Wednesday, May 07, 2003

Today's favorite White Stripes song: "The Hardest Button to Button." The foundation is very solid: a "Louie Louie" variation via "You Really Got Me," with the teeth-grinding, before "Between the Buttons" message of "(I Can't Get No) Satisfaction." You can picture Jack tearing his shirt (his pants?) apart in annoyance.

Monday, May 05, 2003


by Wayne Robins

I'm digging the White Stripes these days: Sunday I just drove around so I could play a CD a friend gave me that features tracks from their four albums. They're on the cover of every rock magazine these days, but I try not to read the stories. Their music has buzz enough for me.

Some months ago I downloaded a lengthy White Stripes file, which turned out to be an interview of Jack (he's the guitar) and Meg (she's the drums) done by a Vancouver radio reporter. The reporter's kooky enthusiasm was matched by a thorough knowledge of Detroit rock trivia: She seemed to blow their minds with her zany gumption and deep knowledge.

It was a keen point to make, since the Stripes strike me as very much the distillation of various strands of Michigan rock roots: John Lee Hooker's working in the auto factory blues meets the MC5's rebellion against the auto factory system meets Grand Funk's laid-off from the auto factory survival toolbox. Add the hillbilly ethic of towns like Pontiac, where country music dives thrived and which seemed more like Tennessee than Michigan when I spent time there in 1975. The Whites break it all down, then glue it back together with their own severe savoir faire, not to mention panache, not to mention je ne se quois...whatever It is, they've got It.

Blender accompanies its more-interesting-than-most cover story (May 2003) with a sidebar of its own selection of a dozen tracks it would burn, if it did such things.
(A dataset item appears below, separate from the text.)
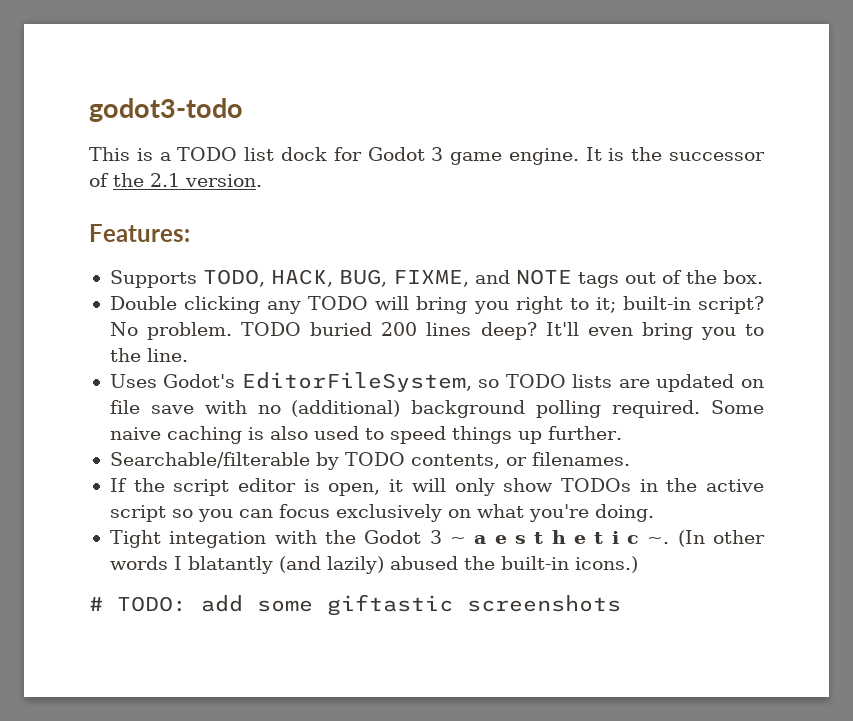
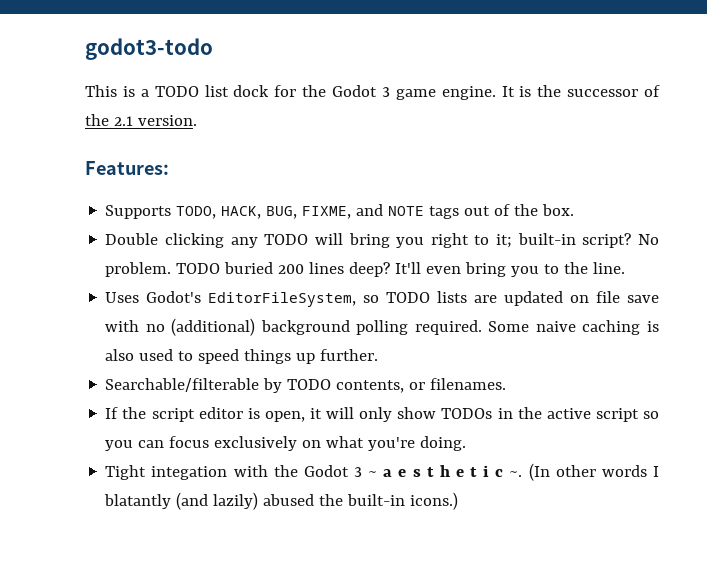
(362, 154) none -> [302,85,327,97] the
[89,594,621,616] // # TODO: add some giftastic screenshots -> (459, 501) none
I share some upfront: the dense, invigorating "Seven Nation Army," the maniacal damnation of "I Think I Smell A Rat," and their on-the-money cover of Dolly Parton's "Jolene." From my disk, I love "The Big Three Killed My Baby," which I'm still deciphering, "Hotel Yorba," a Wim Wenders kind of joint. The deliciously desperate "Dead Leaves and Dirty Ground," reeks of oily Detroit metal and Led Zep dreams. My favorite Stripes cut may be "Lord Send Me An Angel," Blind Willie McTell's sexually charged tune of bravado and fear that Jack White makes into his own personalized business card.
(McTell sings of Georgia women; Jack White has one of "Detroit brown.")

My own White Stripes consumer advice would be: buy all you can get your hands on. The new album is "Elephant."